森光子(89)の主演2000回舞台「放浪記」が来年5、6月に東京・日比谷シアタークリエで再演されることが1日、分かった。この日、首相官邸で国民栄誉賞を授与された後の会見で明かしたもので、来年の舞台で90歳を迎える森は「皆さんが台本を書いてくれたみたいで、幸せ者です」と喜んだ。

 この日午後、森は新調した着物で国民栄誉賞授与式に臨み、麻生太郎首相から表彰状、盾、記念のオメガの腕時計を手渡された。首相は「芸能界で一線で活躍し、放浪記では半世紀にわたり主演するなど国民に夢と希望と潤いを与えた」とたたえると、森はお返しに放浪記のサイン入りDVDをプレゼントし「私でいいのかしらと思った。(首相には)優しく扱っていただいた。たぶん私がお母さまくらいの年だからでしょう」と笑わせた。

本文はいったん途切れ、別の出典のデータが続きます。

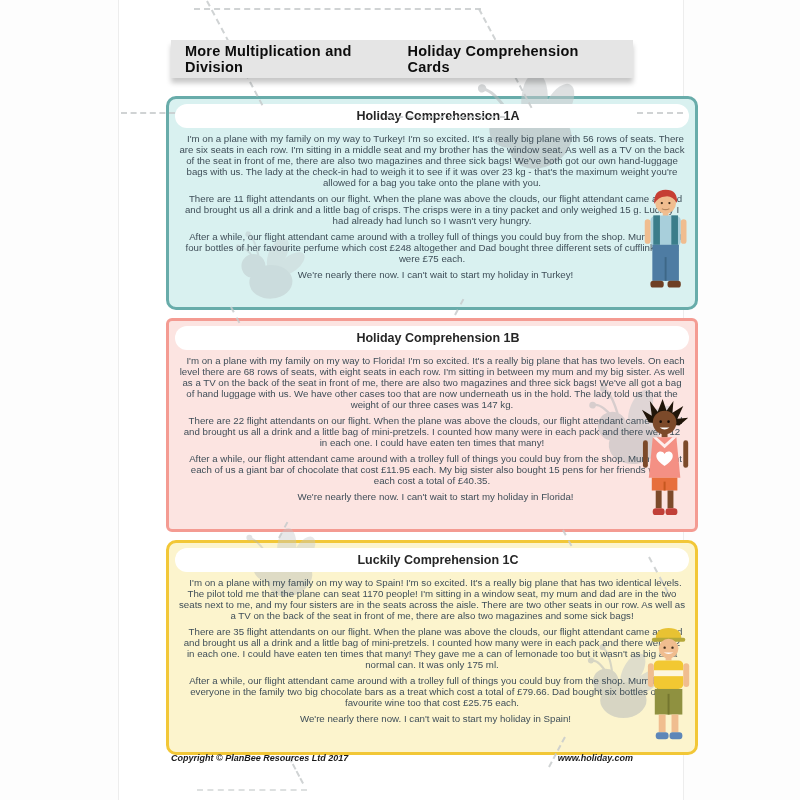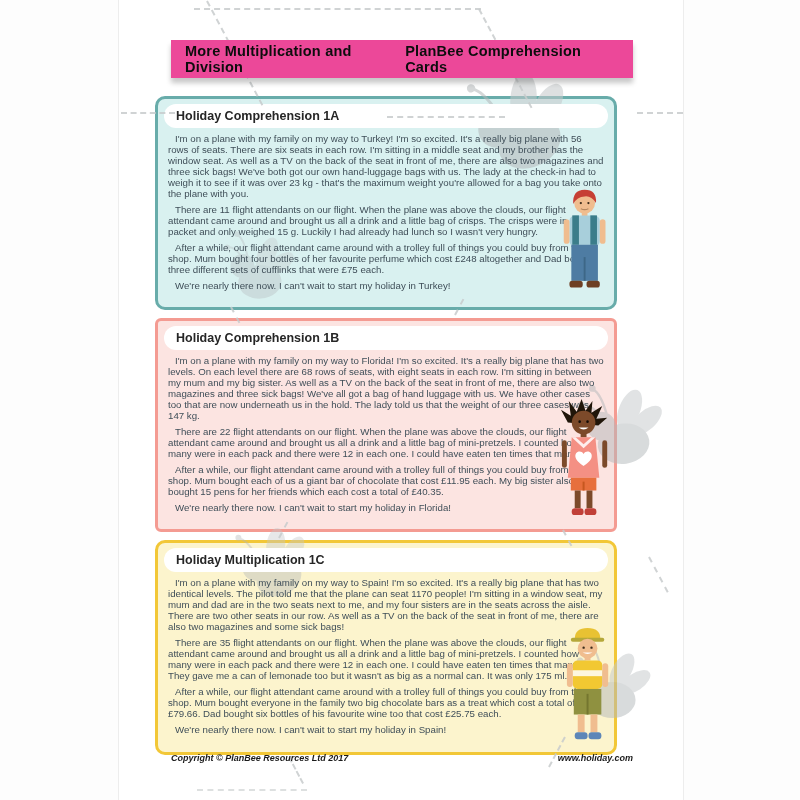"More Multiplication and Division" .header-bar { background: #ec4899 -> #e5e5e5 }
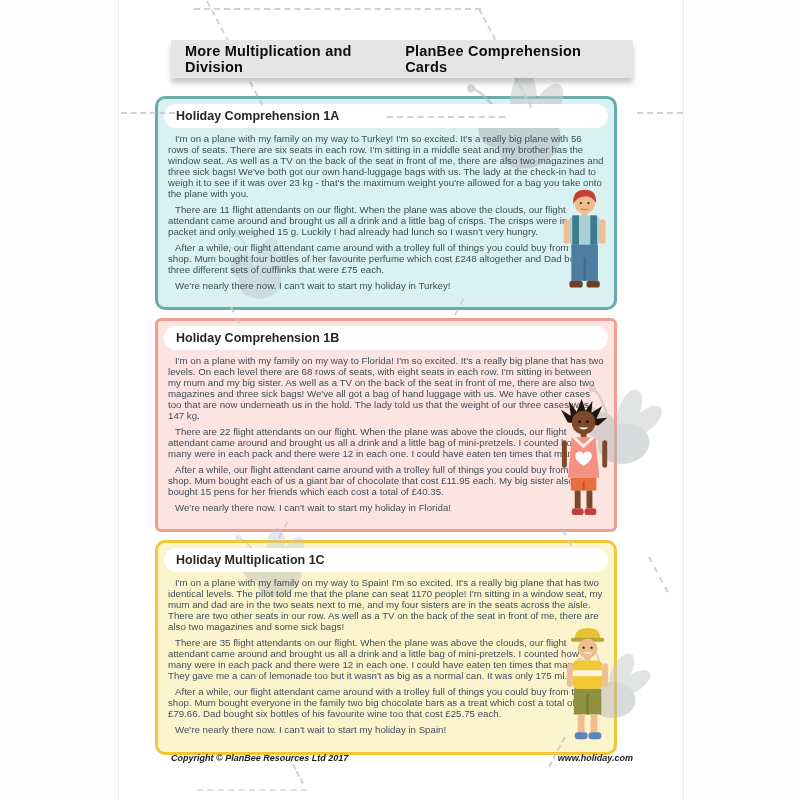"PlanBee Comprehension Cards" span { text: PlanBee -> Holiday }
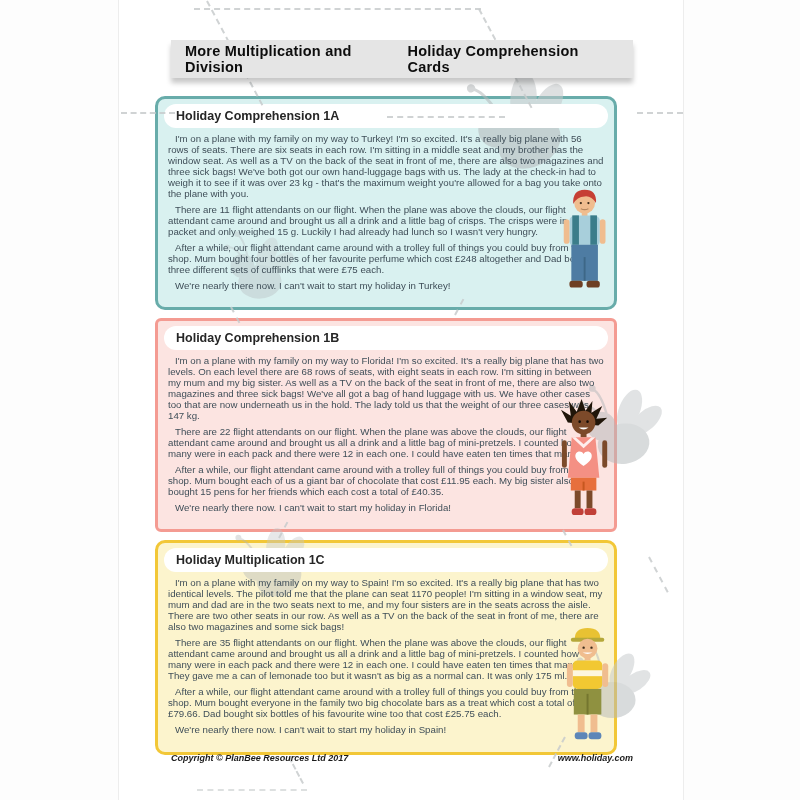"Holiday Comprehension 1A" .card { left: 36px -> 47px; text-align: none -> center; width: 462px -> 532px }
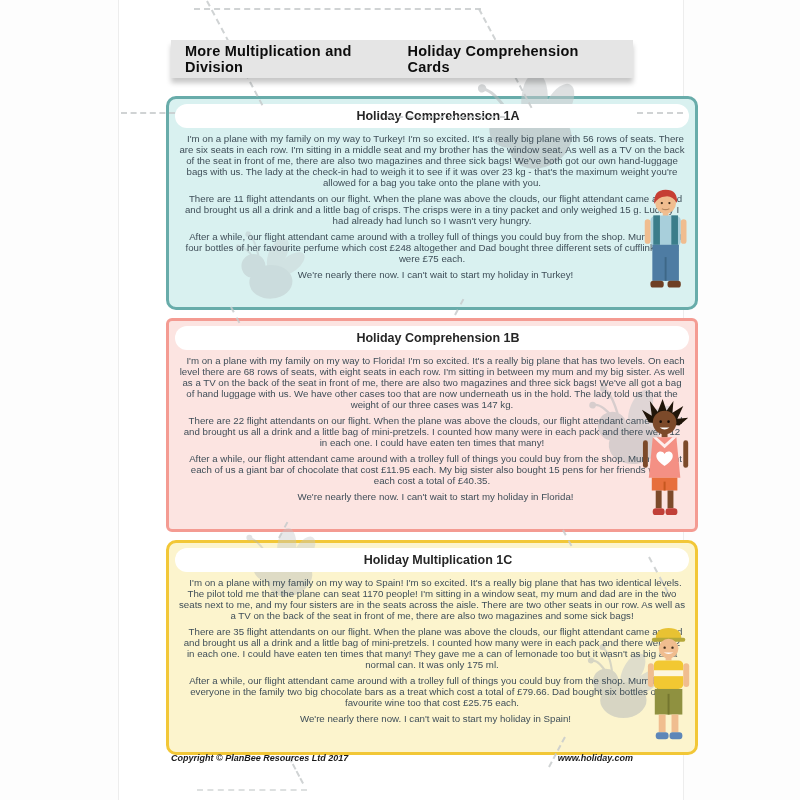"Holiday Multiplication 1C" h2.card-title { text: Holiday Multiplication -> Luckily Comprehension }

 国民栄誉賞受賞は17人目で、女優では初めて。首相は閣僚人事などで多忙だっただけに森も「大変な時にいただいて申し訳ないと思いました。皆さん疲れているのではと気を使いました」。取材陣から「国民栄誉賞をもらい、ほかにほしいものは」と聞かれると「年を“取って”ほしい」と機知に富んだ答えを返した。

 今年11月の明治座「晩秋」公演を経て、来年の「放浪記」再演が決まり、森は「再来年は初演から50年。それまではやりたいという決心が固まりかけている。その夢がつながっています」と11年の50周年記念公演に意欲をみせた。